Demand for warehouse space goes hand in hand with online growth. Knight Frank has calculated  that retailers need 1.36m sq ft of warehouse space for every extra billion pounds of online retail sales. Forecasts suggest that online sales will account for a steady 32% of UK retail sales by 2024. However, some of the space is likely to be found by multichannel retailers that choose to ship from store. For example, Asda has recently taken the decision to close two online distribution centres and move its grocery packing operations into its stores. 

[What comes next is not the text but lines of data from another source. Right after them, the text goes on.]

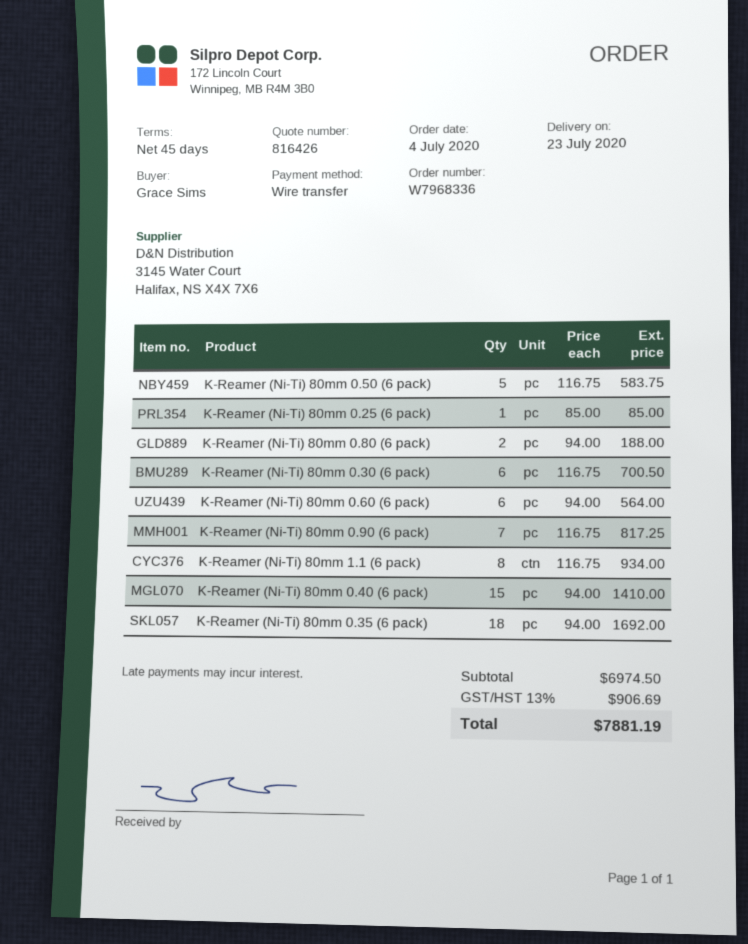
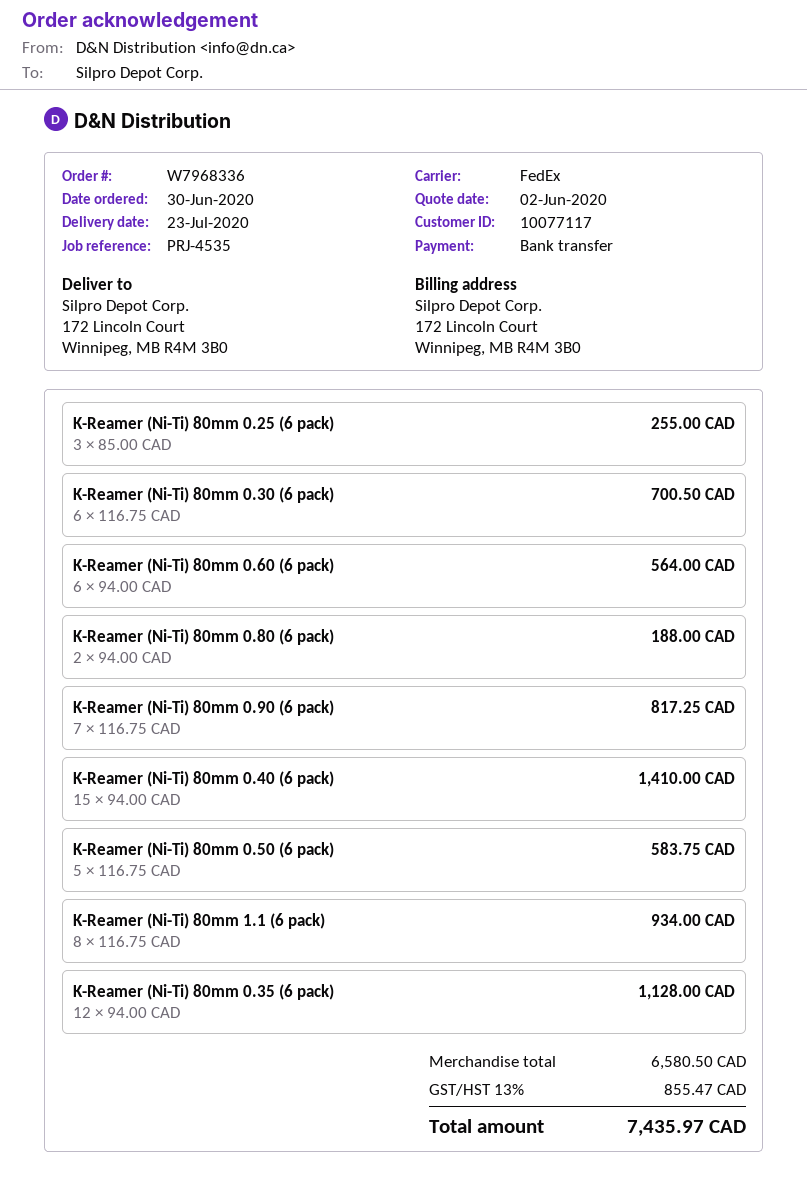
order date: 2020-07-04 -> 2020-06-30
K-Reamer (Ni-Ti) 80mm 0.25 (6 pack): 1 x 85.00 = 85.00 -> 3 x 85.00 = 255.00
K-Reamer (Ni-Ti) 80mm 0.35 (6 pack): 18 x 94.00 = 1692.00 -> 12 x 94.00 = 1128.00
subtotal: 6974.50 -> 6580.50
tax: 13% = 906.69 -> 13% = 855.47
total: 7881.19 -> 7435.97

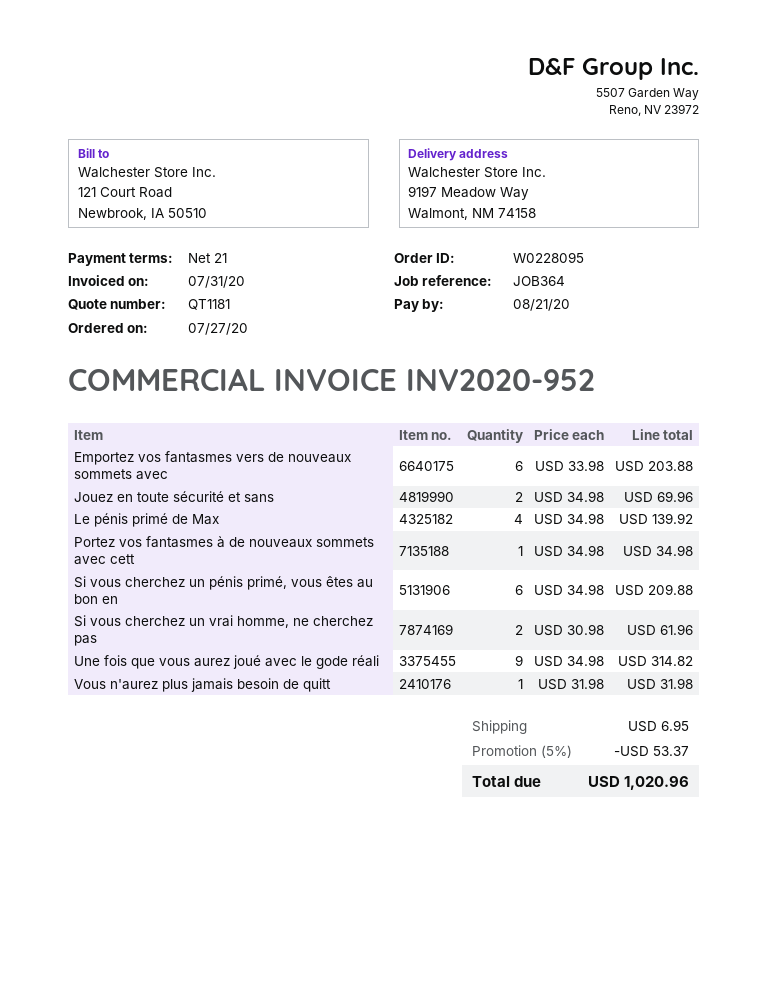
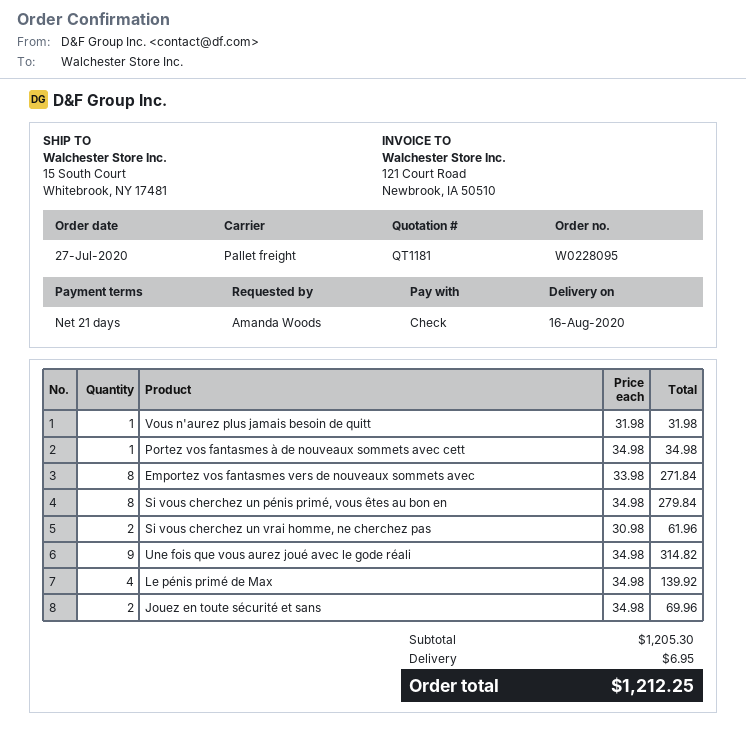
ship to: 9197 Meadow Way, Walmont, NM 74158 -> 15 South Court, Whitebrook, NY 17481
Emportez vos fantasmes vers de nouveaux sommets avec: 6 x 33.98 = 203.88 -> 8 x 33.98 = 271.84
Si vous cherchez un pénis primé, vous êtes au bon en: 6 x 34.98 = 209.88 -> 8 x 34.98 = 279.84
discount: 5% = 53.37 -> none
total: 1020.96 -> 1212.25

Last year, retailers grew their space quickly as shoppers shifted online during the Covid-19 pandemic and related restrictions. AO, for example, took on its third warehouse in Crewe, while searching for more sites in response to that shift, and as it started to deliver both its own direct orders and on behalf of third-party retailers including Aldi and Simba. 

Cushman & Wakefield analysis suggested ahead of Christmas that a record amount of space had been taken up nearly 50m sq ft of UK logistics space was taken up in a year marked by Covid-19 lockdowns and Brexit preparations – a record amount of space. 

Commenting, Christophe Pecoraro, managing director of PFS Europe, says: “With the pace of ecommerce acceleration showing no sign of abating, the demand for logistics infrastructure will only continue to proliferate. The next stage of growth for online brands will be hinged on identifying alternative distribution and fulfilment infrastructures, and utilising them to ensure consumer demands can be met effectively. By taking influence from models such as the dark store, brands can leverage existing store space to act as micro-distribution centres. Dark stores are typically laid out like traditional stores but are inaccessible to the high street shopper. Instead, in-store pickers use the store to solely fulfil online orders, therefore acting as a small pop-up fulfilment hub.

“Whilst current store closures, with redundant stock, can accommodate this, a longer-term solution requires a hybrid approach. Moving forward, and as the high street reopens to the public, store spaces can offer the best of both worlds. Providing the much-missed in-store experience whilst using stock rooms combined with technology to deliver online goods through an omnichannel approach.”